- Date: April 1–7
- Edition: 24th
- Category: Tier I
- Draw: 28S / 16D
- Prize money: $926,250
- Surface: Clay / outdoor
- Location: Hilton Head Island, U.S.
- Venue: Sea Pines Plantation

Champions

Singles
- Arantxa Sánchez Vicario

Doubles
- Jana Novotná Arantxa Sánchez Vicario
| Family Circle Cup |

= 1996 Family Circle Cup =

The 1996 Family Circle Cup was a women's tennis tournament played on outdoor clay courts at the Sea Pines Plantation on Hilton Head Island, South Carolina in the United States that was part of the Tier I category of the 1996 WTA Tour.

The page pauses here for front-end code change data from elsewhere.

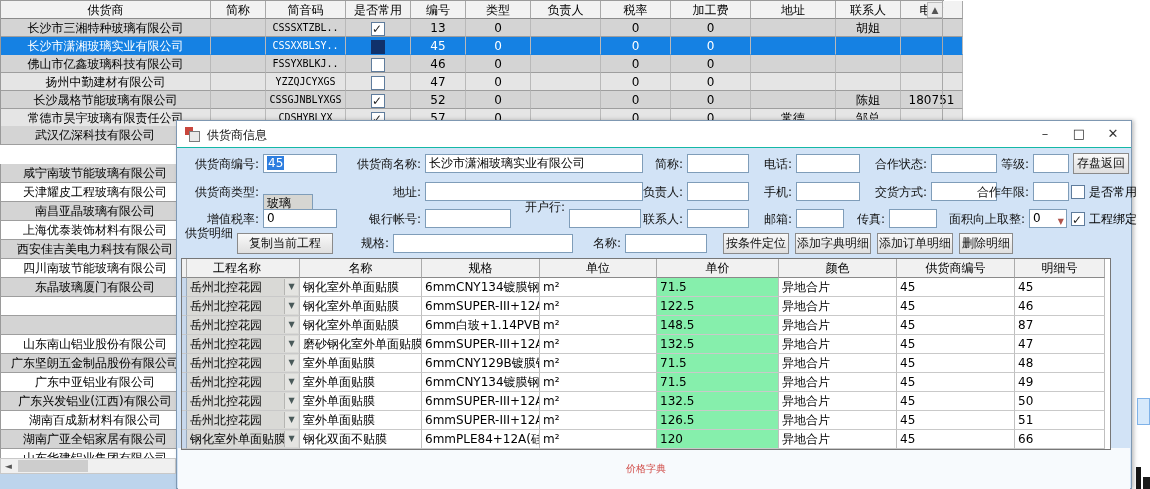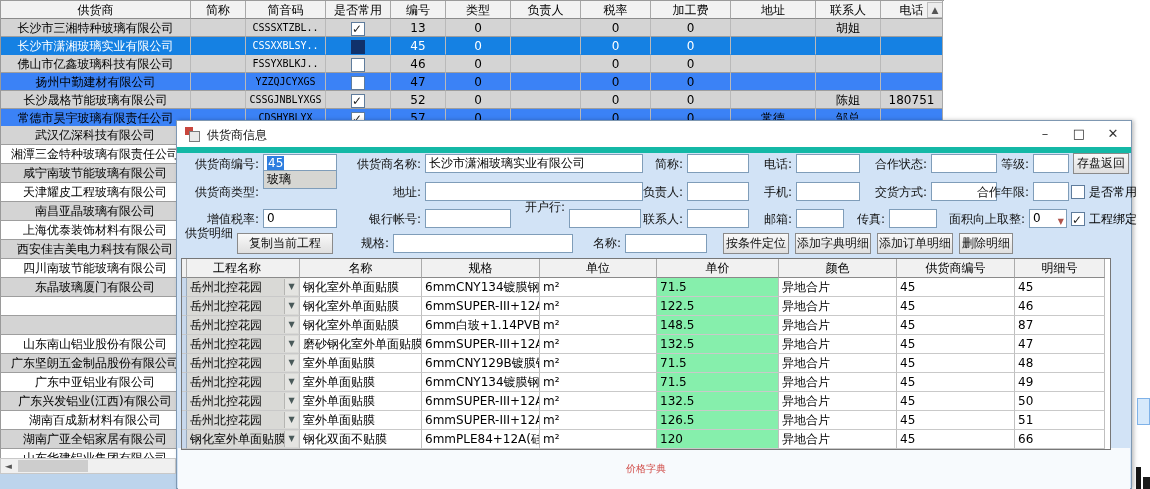--- a/index.html
+++ b/index.html
@@ -15,7 +15,7 @@
 .r-gray .bcell{background:#d4d4d4}
 .r-white .bcell{background:#3b82f6}
 .r-sel .bcell{background:#1581e3;color:#fff;border-bottom-color:#1581e3}
-.bc0{width:190px}.bc1{width:55px}.bc2{width:80px}.bc3{width:65px}.bc4{width:55px}.bc5{width:65px}
+.bc0{width:210px}.bc1{width:55px}.bc2{width:80px}.bc3{width:65px}.bc4{width:55px}.bc5{width:65px}
 .bc6{width:70px}.bc7{width:70px}.bc8{width:80px}.bc9{width:85px}.bc10{width:65px}.bc11{width:62px}
 .code{font-family:"DejaVu Sans Mono","Liberation Mono",monospace;font-size:10px}
 .cb{display:inline-block;width:12px;height:12px;border:1px solid #5f7c9c;background:#fff;vertical-align:middle;position:relative}

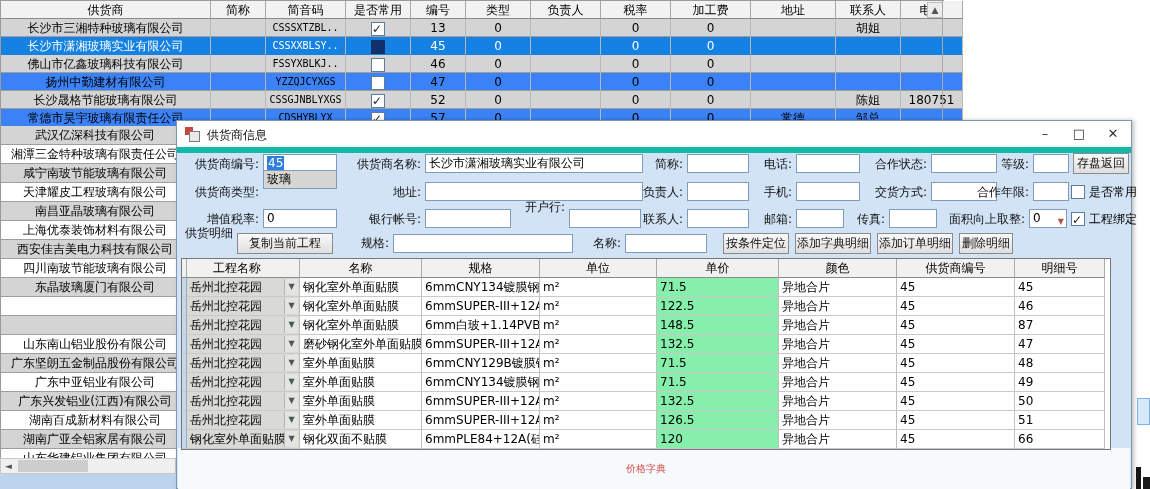--- a/index.html
+++ b/index.html
@@ -13,7 +13,7 @@
   text-align:center;overflow:hidden;white-space:nowrap;font-size:12px}
 .bhead .bcell{background:#f2f2f2;border-right:1px solid #a8a8a8;border-bottom:1px solid #8a8a8a}
 .r-gray .bcell{background:#d4d4d4}
-.r-white .bcell{background:#3b82f6}
+.r-white .bcell{background:#e5e5e5}
 .r-sel .bcell{background:#1581e3;color:#fff;border-bottom-color:#1581e3}
 .bc0{width:210px}.bc1{width:55px}.bc2{width:80px}.bc3{width:65px}.bc4{width:55px}.bc5{width:65px}
 .bc6{width:70px}.bc7{width:70px}.bc8{width:80px}.bc9{width:85px}.bc10{width:65px}.bc11{width:62px}

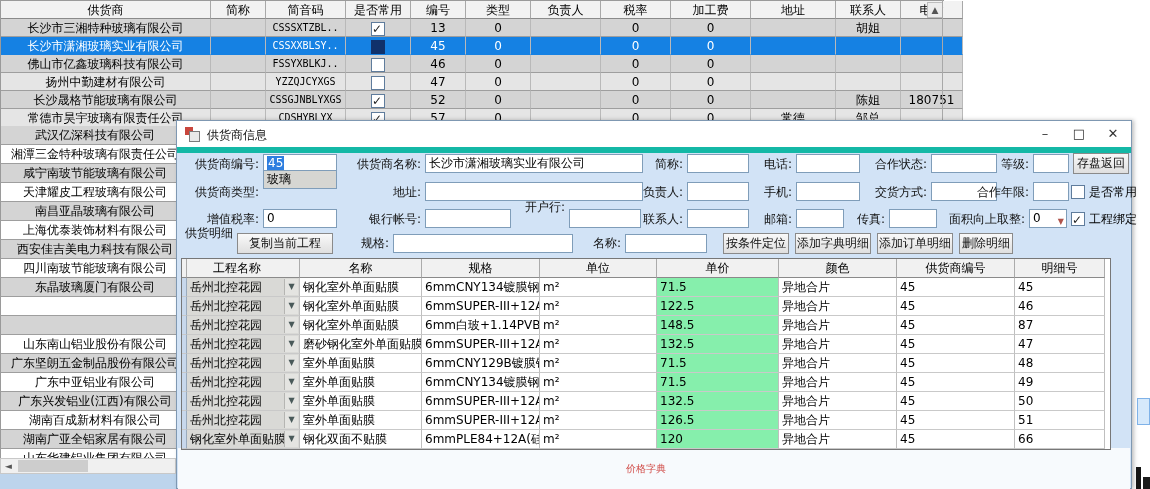--- a/index.html
+++ b/index.html
@@ -35,7 +35,7 @@
 
 .dialog{position:absolute;left:176px;top:120px;width:956px;height:369px;background:#d2e3f6;
   border:1px solid #7f98b2;box-sizing:border-box;box-shadow:2px 0 4px rgba(0,0,0,.25)}
-.titlebar{position:absolute;left:0;top:0;right:0;height:26px;background:#fff;border-bottom:6px solid #14b8a6}
+.titlebar{position:absolute;left:0;top:0;right:0;height:26px;background:#fff;border-bottom:1px solid #14b8a6}
 .ticon{position:absolute;left:8px;top:6px;width:15px;height:14px}
 .ticon .ta{position:absolute;left:0;top:0;width:8px;height:8px;background:#c9463d}
 .ticon .tb{position:absolute;left:4px;top:4px;width:9px;height:9px;background:#e9e9e9;border:1px solid #7b7b7b}

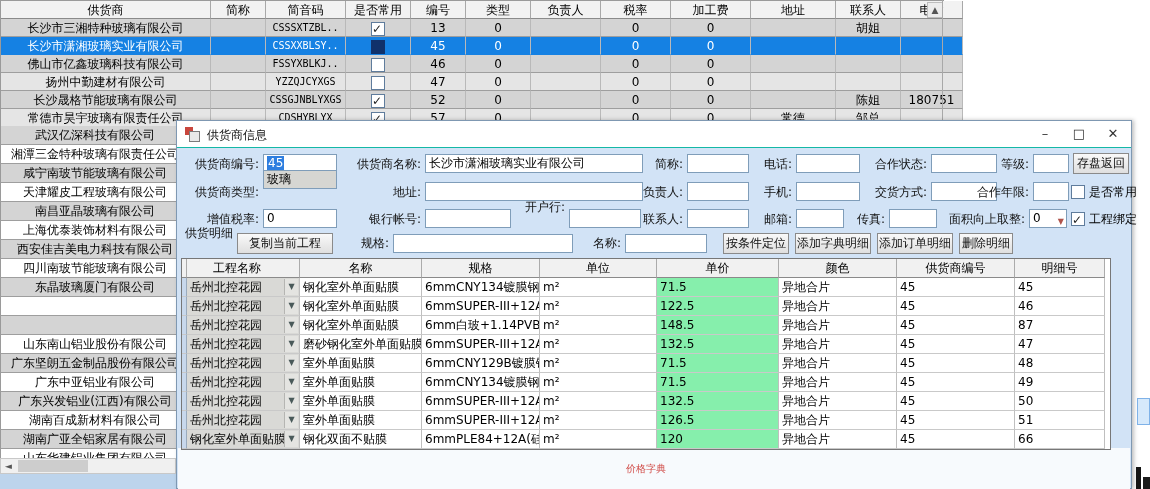--- a/index.html
+++ b/index.html
@@ -187,7 +187,6 @@
   <div class="edgeline"></div>
 
   <div class="lrow lgray" style="top:126px">武汉亿深科技有限公司</div>
-  <div class="lrow lwhite" style="top:145px">湘潭三金特种玻璃有限责任公司</div>
   <div class="lrow lgray" style="top:164px">咸宁南玻节能玻璃有限公司</div>
   <div class="lrow lwhite" style="top:183px">天津耀皮工程玻璃有限公司</div>
   <div class="lrow lgray" style="top:202px">南昌亚晶玻璃有限公司</div>

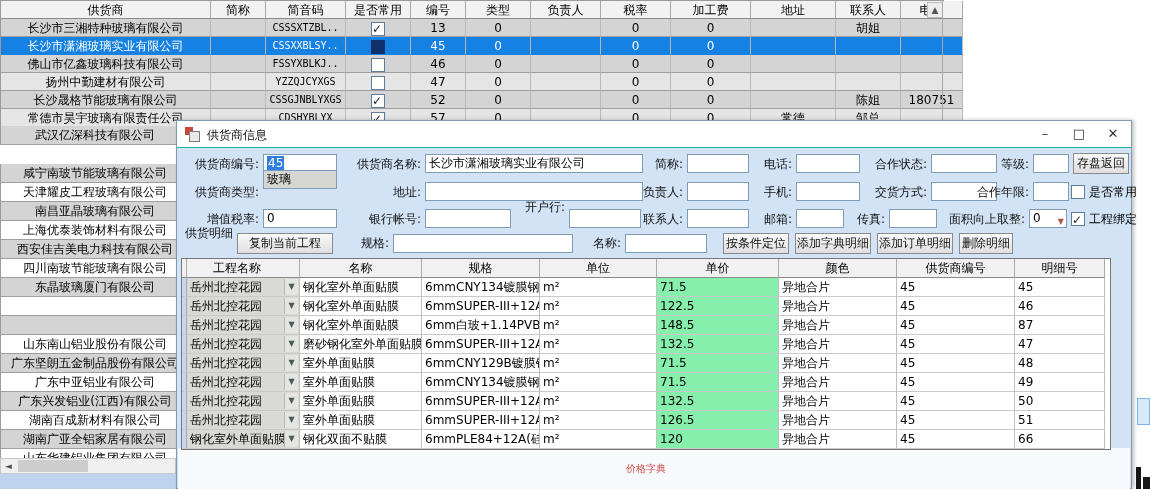--- a/index.html
+++ b/index.html
@@ -237,7 +237,7 @@
     <div class="btn" style="left:896px;top:32px;width:56px">存盘返回</div>
 
     <div class="flabel" style="left:6px;top:61px;width:76px">供货商类型:</div>
-    <div class="inp gray" style="left:86px;top:49px;width:74px">玻璃</div>
+    <div class="inp gray" style="left:86px;top:73px;width:50px">玻璃</div>
     <div class="flabel" style="left:204px;top:61px;width:40px">地址:</div>
     <div class="inp" style="left:248px;top:61px;width:218px"></div>
     <div class="flabel" style="left:458px;top:61px;width:48px">负责人:</div>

It was the 24th edition of the tournament and was held from April 1 through April 7, 1996. Second-seeded Arantxa Sánchez Vicario won the singles title.

==Finals==
===Singles===

ESP Arantxa Sánchez Vicario defeated AUT Barbara Paulus 6–2, 2–6, 6–2
- It was Sánchez Vicario's 1st singles title of the year and the 23rd of her career.

===Doubles===

CZE Jana Novotná / ESP Arantxa Sánchez Vicario defeated USA Gigi Fernández / USA Mary Joe Fernández 6–2, 6–3
- It was Novotná's 3rd doubles title of the year and the 58th of her career. It was Sánchez Vicario's 3rd doubles title of the year and the 43rd of her career.